→ **Your instructions**
Reproduce verbatim the line in which "moved up: Rust-resistant" occurs, together with each line that follows it to the end of the listing, and nothing more.
----------
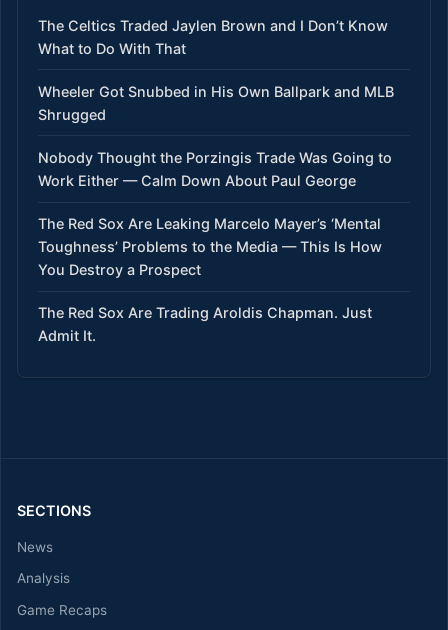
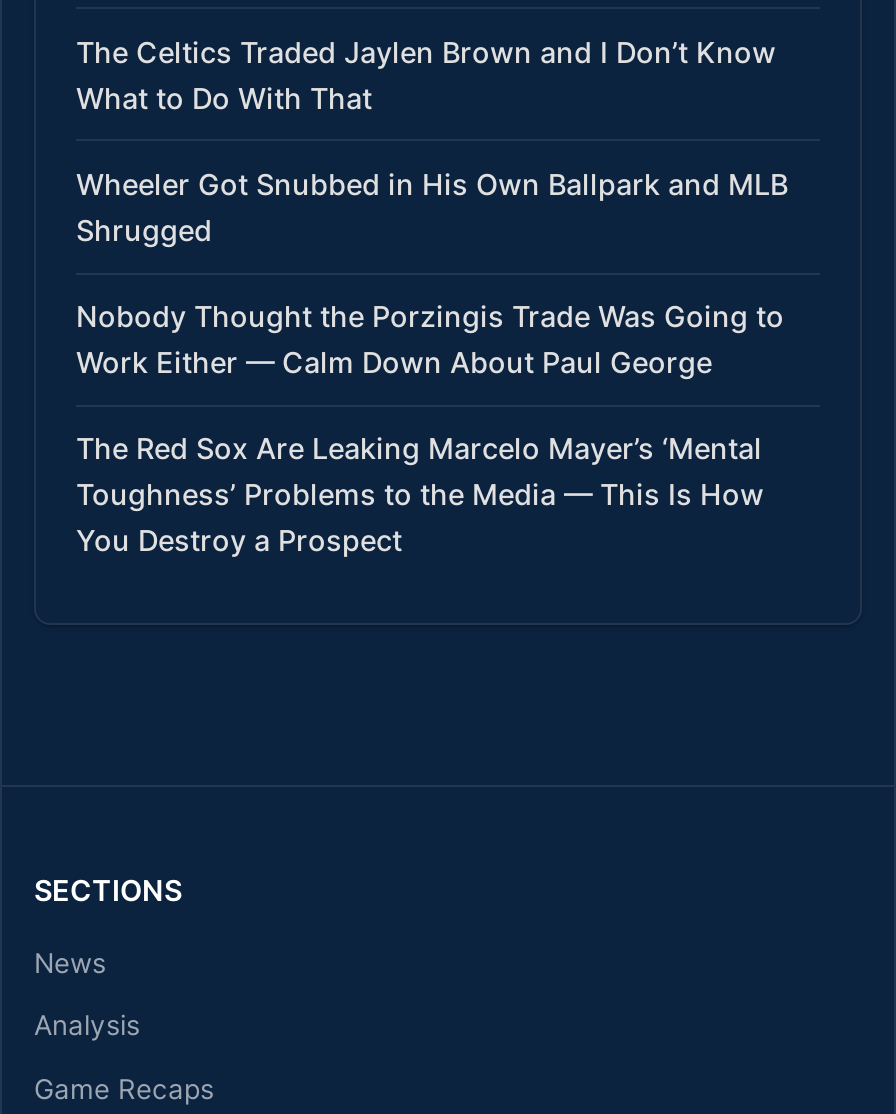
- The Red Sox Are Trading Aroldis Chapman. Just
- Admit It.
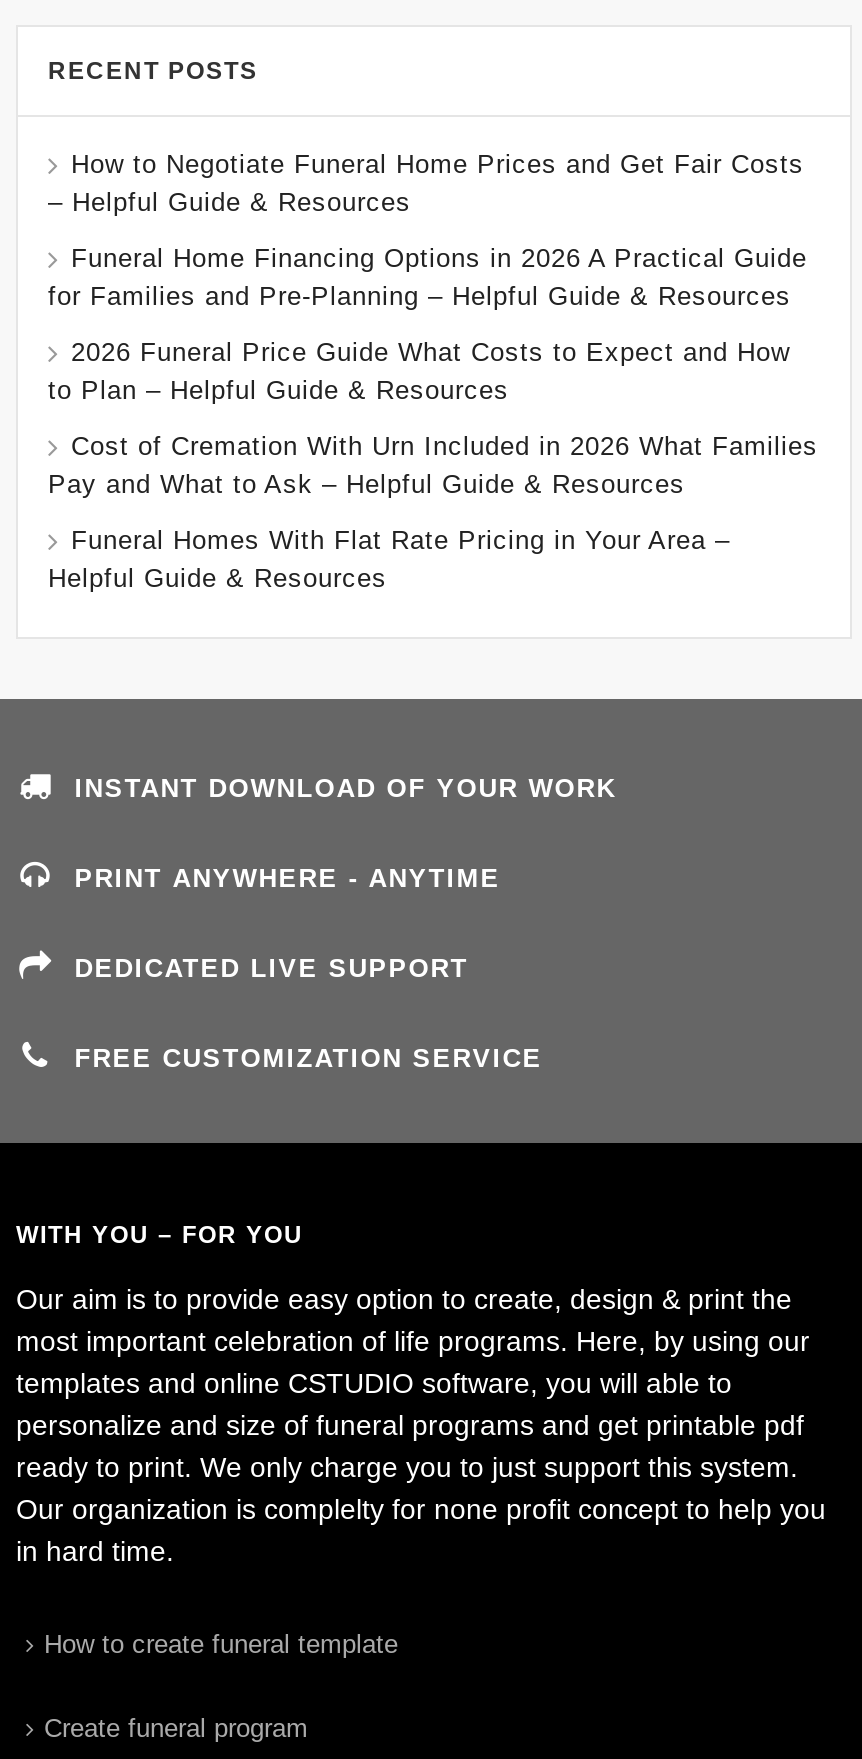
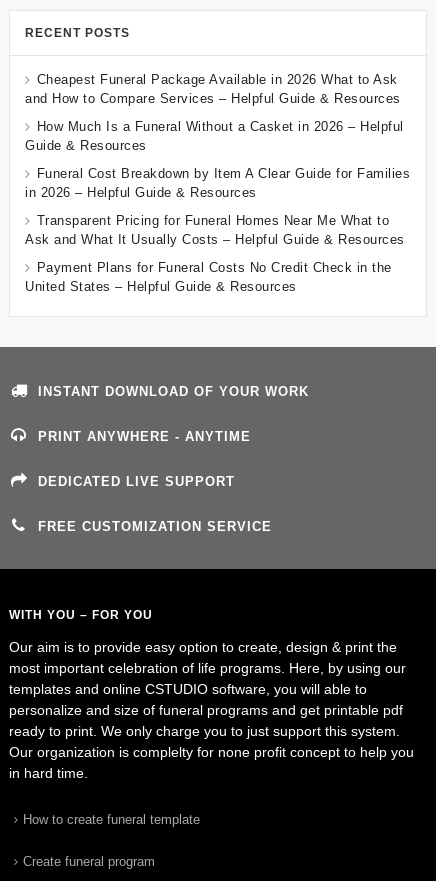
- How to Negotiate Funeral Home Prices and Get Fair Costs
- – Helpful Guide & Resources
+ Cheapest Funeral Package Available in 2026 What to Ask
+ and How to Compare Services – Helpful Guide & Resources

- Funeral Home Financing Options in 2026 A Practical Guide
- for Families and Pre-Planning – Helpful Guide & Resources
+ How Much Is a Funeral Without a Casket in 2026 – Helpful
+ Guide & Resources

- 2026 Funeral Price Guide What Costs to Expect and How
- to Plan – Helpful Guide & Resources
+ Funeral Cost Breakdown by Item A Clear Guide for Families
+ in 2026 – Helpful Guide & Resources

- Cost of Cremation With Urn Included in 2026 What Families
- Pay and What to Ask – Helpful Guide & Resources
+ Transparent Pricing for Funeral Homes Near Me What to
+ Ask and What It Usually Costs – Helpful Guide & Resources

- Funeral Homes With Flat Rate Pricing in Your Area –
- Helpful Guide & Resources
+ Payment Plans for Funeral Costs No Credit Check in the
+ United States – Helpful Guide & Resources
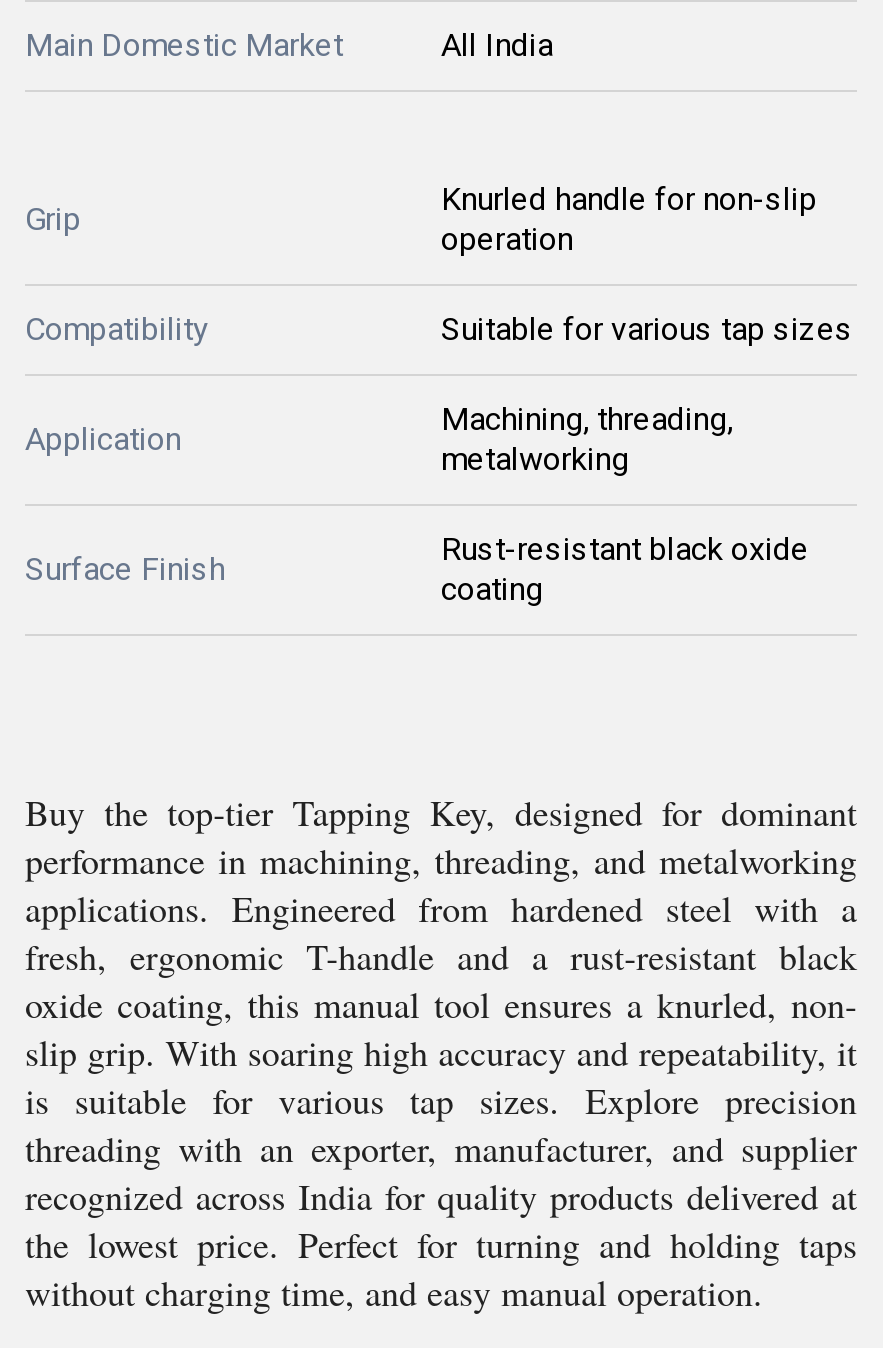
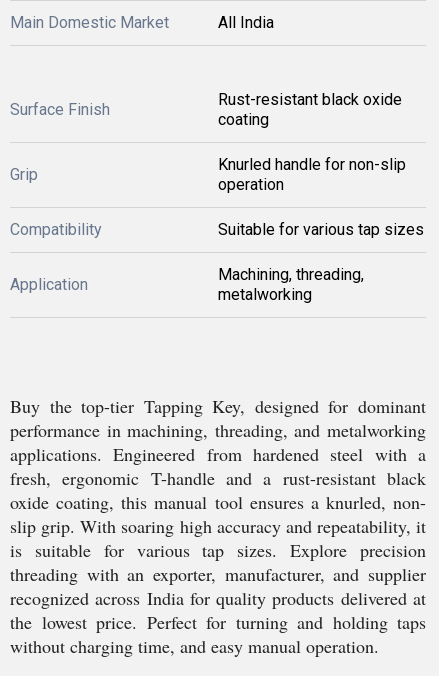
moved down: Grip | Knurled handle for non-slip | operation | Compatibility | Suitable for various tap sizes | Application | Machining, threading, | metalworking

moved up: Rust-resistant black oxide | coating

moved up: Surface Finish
----------
→ **Solved problem**
moved up: Rust-resistant black oxide | coating

moved up: Surface Finish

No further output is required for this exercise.